Matter of Kenneth Cole Prods., Inc., Shareholder Derivative Litig

Matter of Kenneth Cole Prods., Inc., Shareholder Derivative Litig., 122 A.D.3d 500, 998 N.Y.S.2d 1 (1st Dept 2014), affirmed 27 NY3d 268, 32 N.Y.S.3d 551, 52 N.E.3d 214 [2016], involved a class action arising from an effort by a controlling shareholder to take a New York public company private, in which minority shareholders complained that the $15.25 per-share price agreed to by a special committee -- instead of the $15.00 offered, which represented a 17% premium over the prior day's stock price -- was unfair to them (see pp. 1 & 3 of the decision/order).

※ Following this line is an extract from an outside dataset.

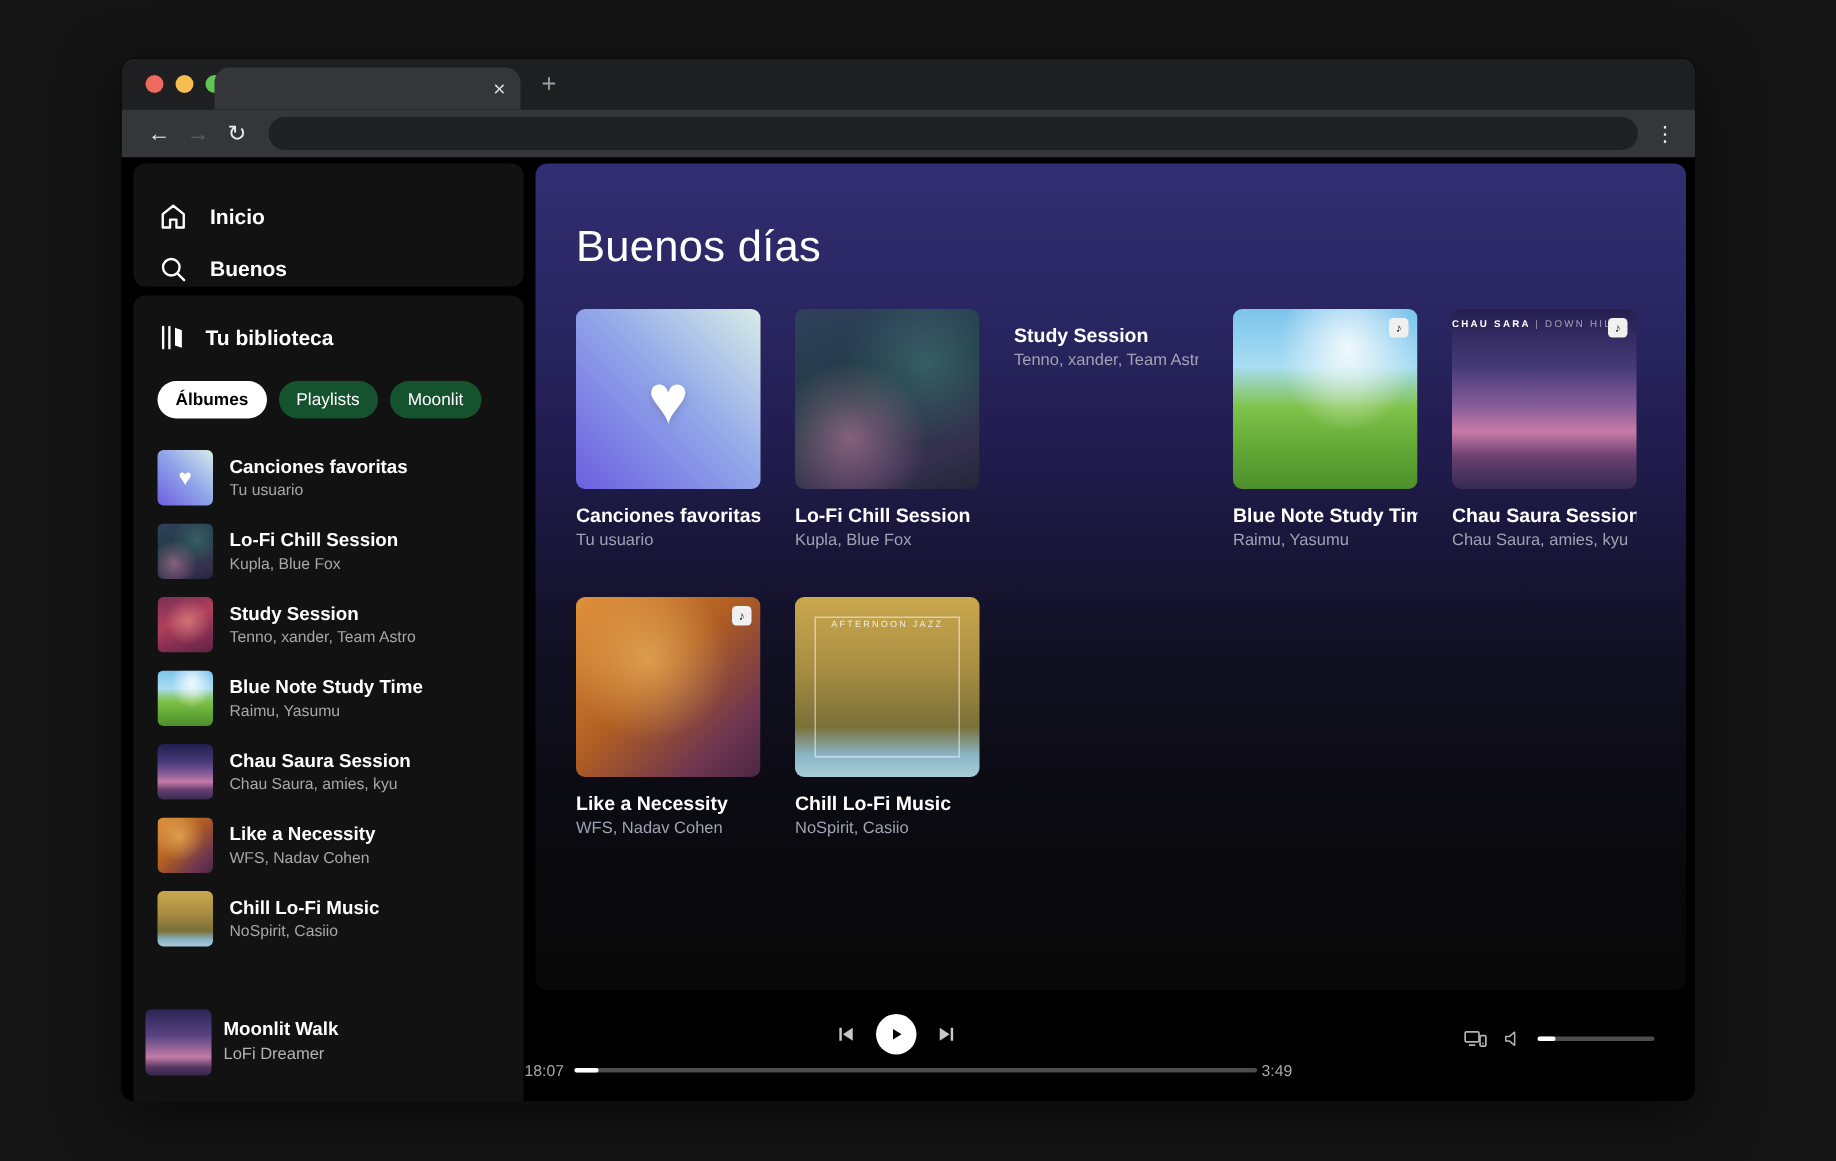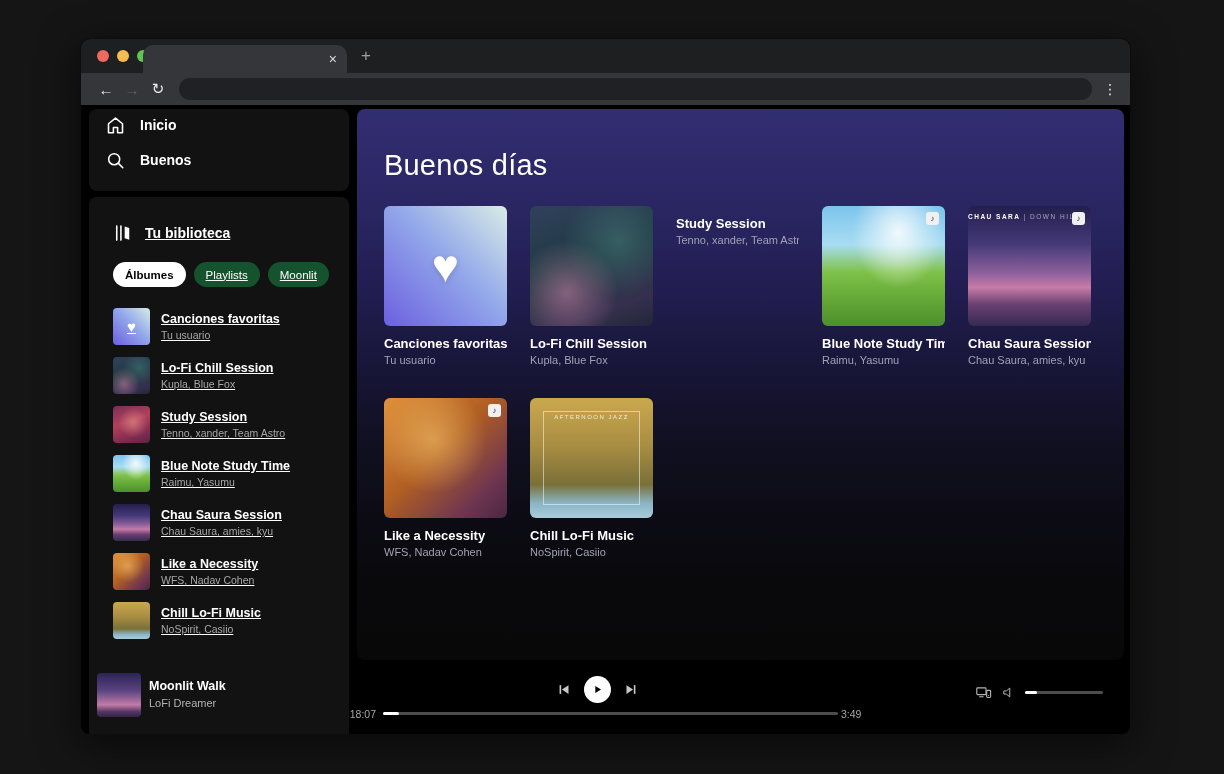"Inicio" .side-card.one { padding: 3px 16px -> 22px 16px }
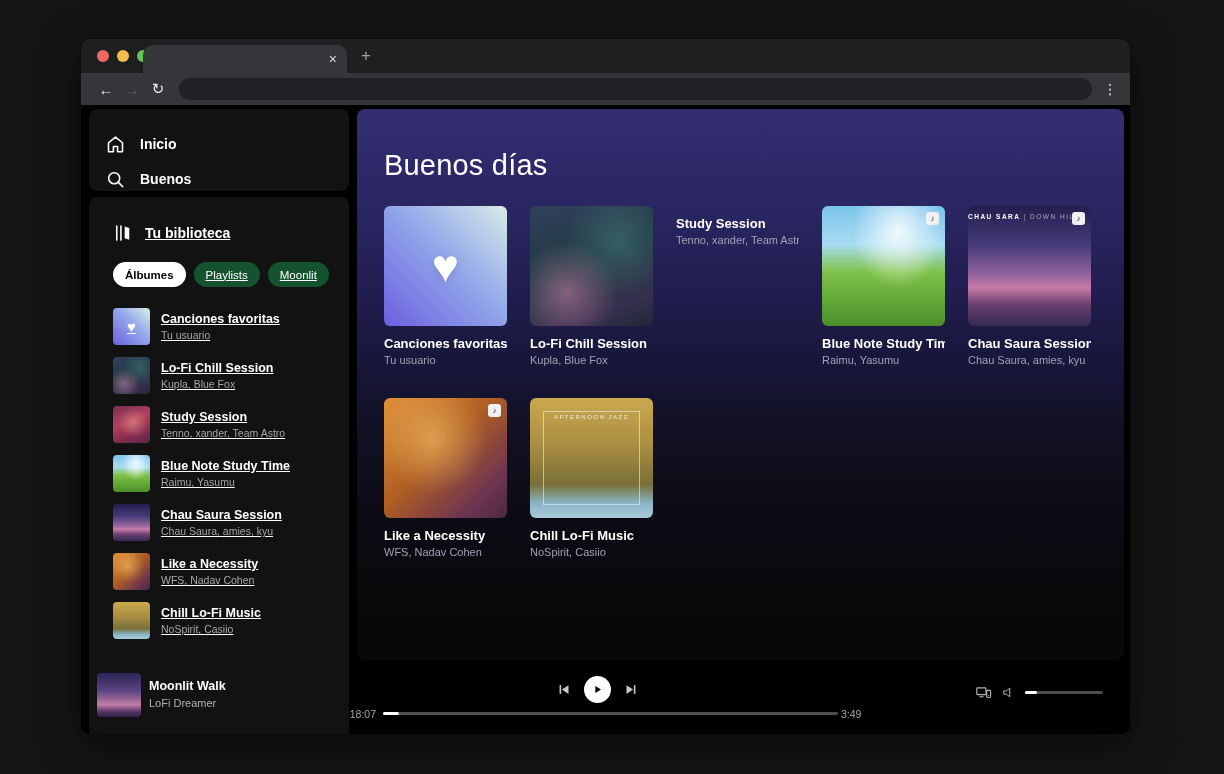"Tu biblioteca" .side-card.two { padding: 24px -> 16px; text-decoration: underline -> none }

Justice Lawrence K. Marks rejected (at p. 6) the shareholder-plaintiff's assertion that the company's board members had breached their fiduciary duties by failing to solicit thirdparty bids for the company where the complaint itself acknowledges that the controlling shareholder consistently asserted he would reject any such offers and "it is undisputed no such offers were received, despite the publicity surrounding [the controlling shareholder's] attempt to repurchase the stock." Although the appeal to the Court of Appeals involved the issue of the effect of a the merger agreement's majority-of-the-minority provision/condition, and resulted in New York expressly adopting the standard of review announced by Delaware's Supreme Court in Kahn v. M & F Worldwide Corp., 88 A3d 635 (Del 2014), Justice Marks' finding that a market check was not required was not disturbed by the Court of Appeals or the Appellate Division.